Chico Harlan, reporting for The Washington Post:

The pace of problems is accelerating. Sony hasn’t made a profit in four years. Panasonic has lost money in three of the past four. Along with Sharp, the companies’ combined market value, according to Bloomberg, is $32 billion — making them one-fifth the value of Samsung and one-twentieth the value of Apple.

The smartphone angle here is obvious. So is the pricing squeeze angle. Not-so-obvious: the complete and utter failure of each of these companies to understand the importance of software tying in with hardware.

Swimming in a sea of red, Panasonic is the bloodiest yet. A $10.2 billion annual loss. That’s not just bad, it’s insanely bad. 
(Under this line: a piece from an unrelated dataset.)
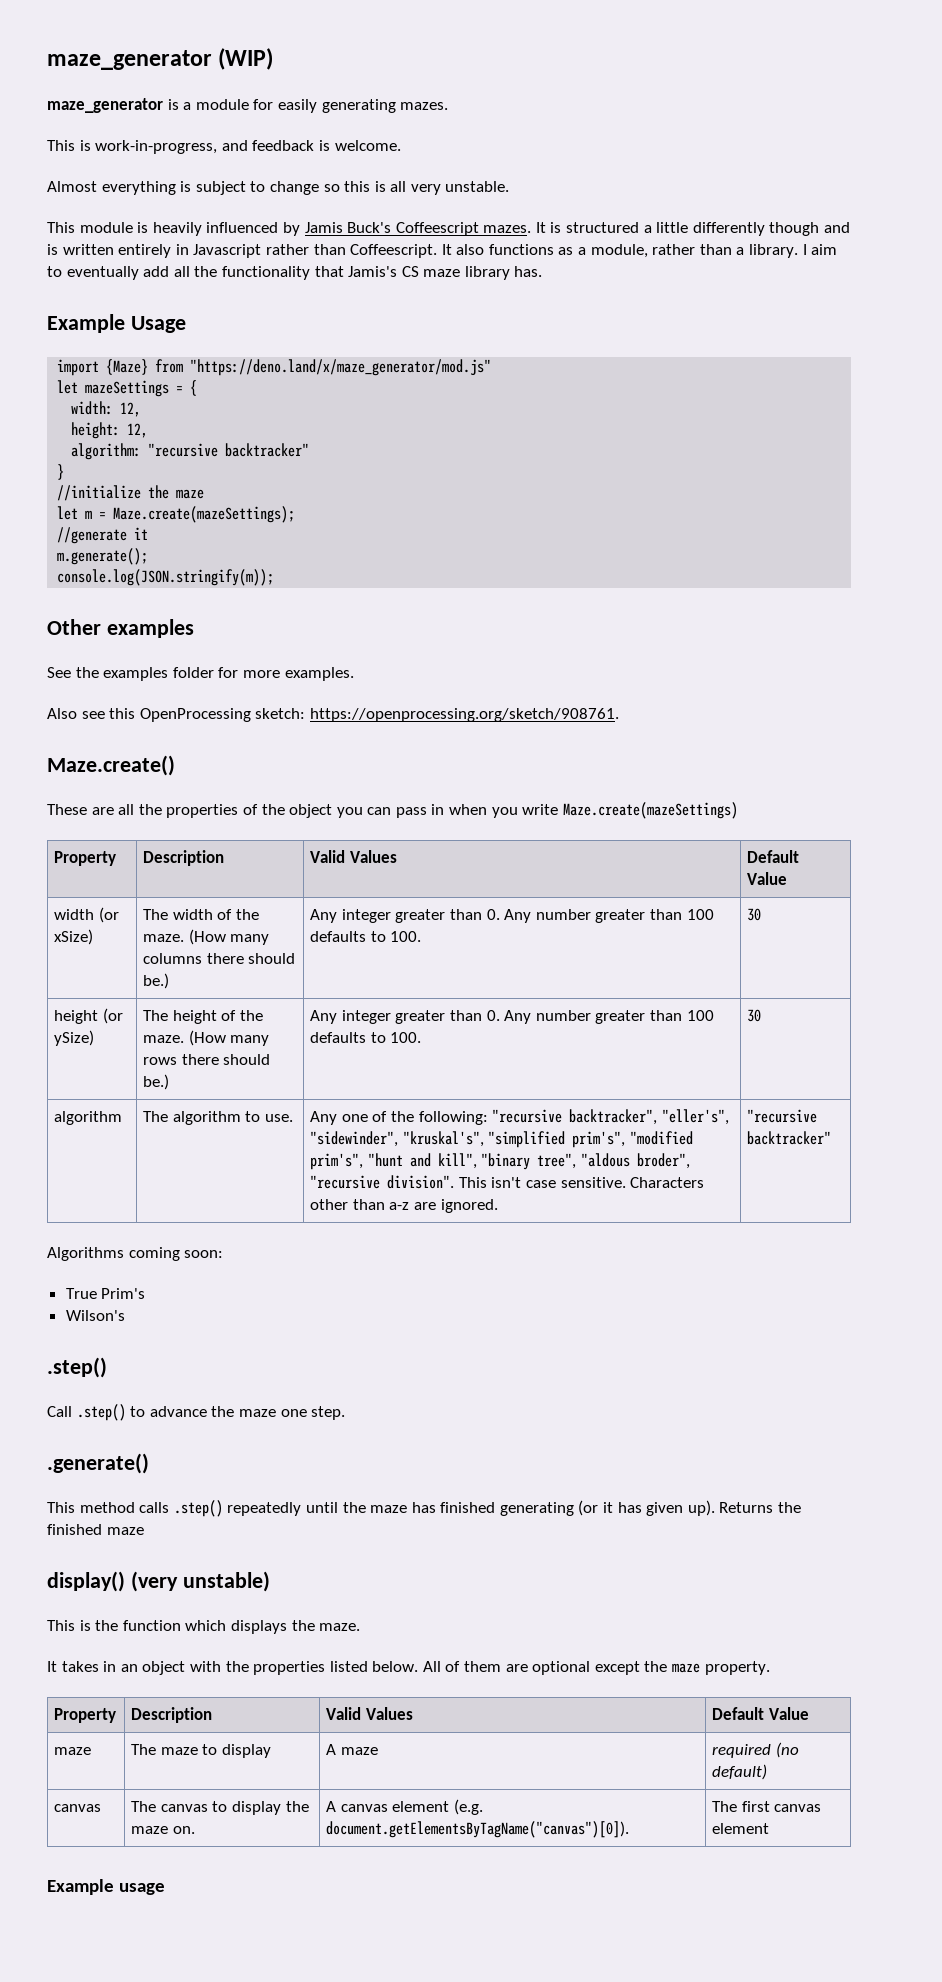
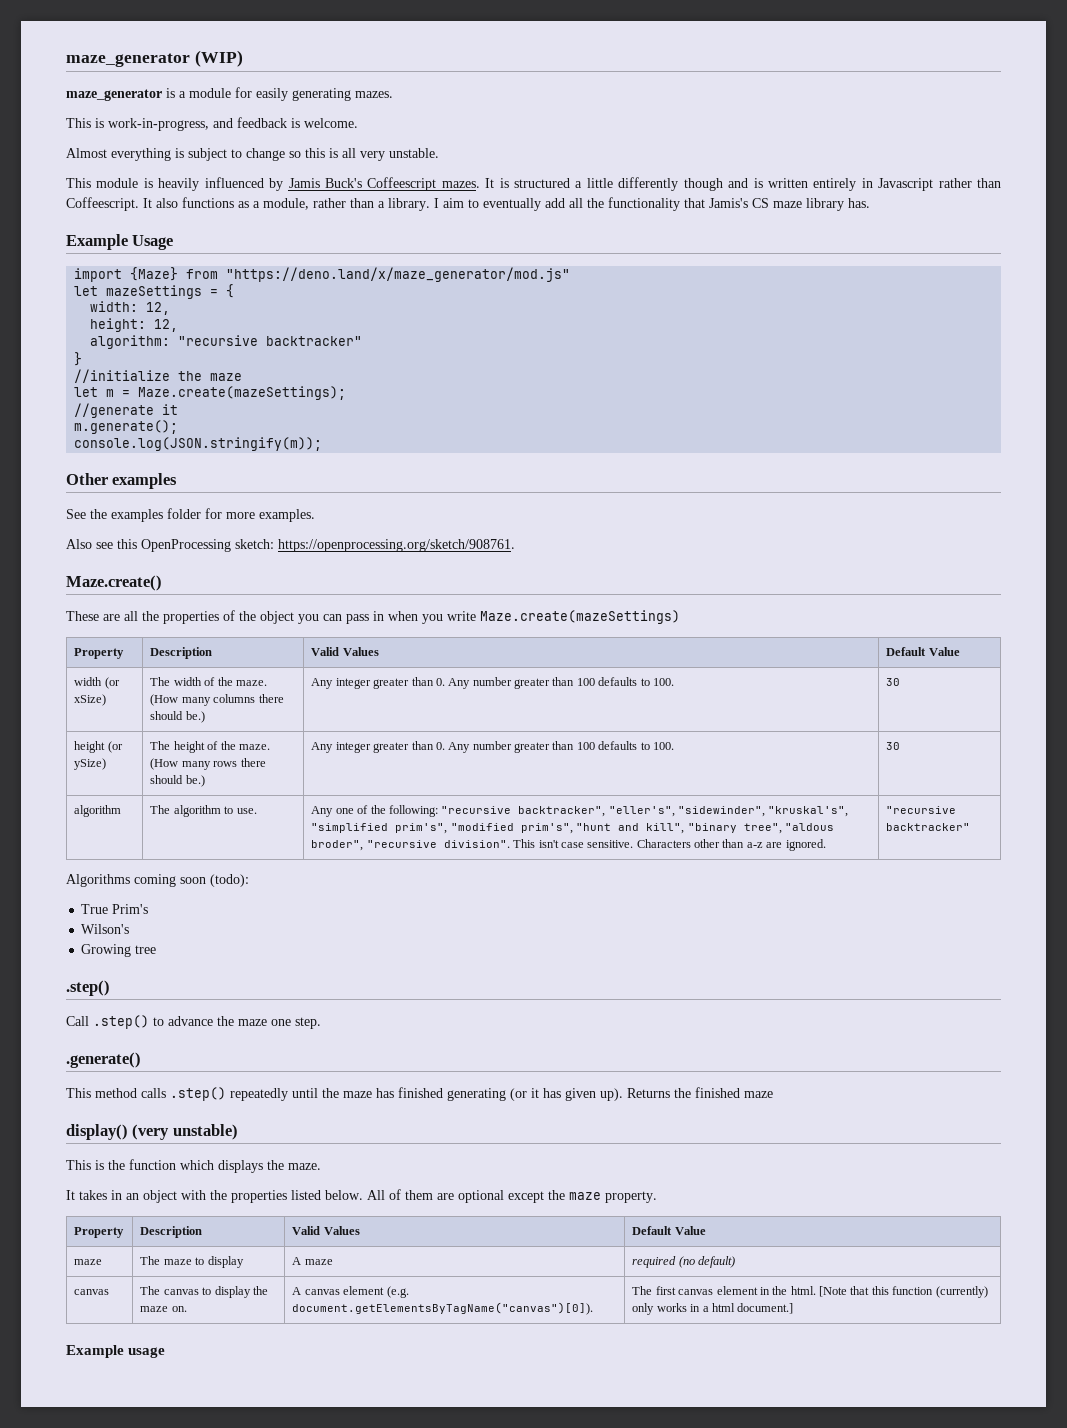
- Algorithms coming soon:
+ Algorithms coming soon (todo):
+ Growing tree
- canvas | The canvas to display the maze on. | A canvas element (e.g. document.getElementsByTagName("canvas")[0]). | The first canvas element
+ canvas | The canvas to display the maze on. | A canvas element (e.g. document.getElementsByTagName("canvas")[0]). | The first canvas element in the html. [Note that this function (currently) only works in a html document.]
But again, they’re hardly alone. Reports Tim Kelly and Yoko Kubota for Reuters:

Together, Panasonic, Sony and Sharp Corp expect to lose $17 billion this year, highlighting the savaging of Japan’s electronics industry by foreign rivals led by South Korea’s Samsung Electronics, weak demand and a strong yen.

$17 billion. And the underlying subtext here is that all are (were) key players in the television set industry. The low-margins and competition finally caught up to these guys. To some, this will raise more questions about Apple entering the industry. But to me, this signals yet again that they need to enter it. The system is in disarray. Ripe for disruption.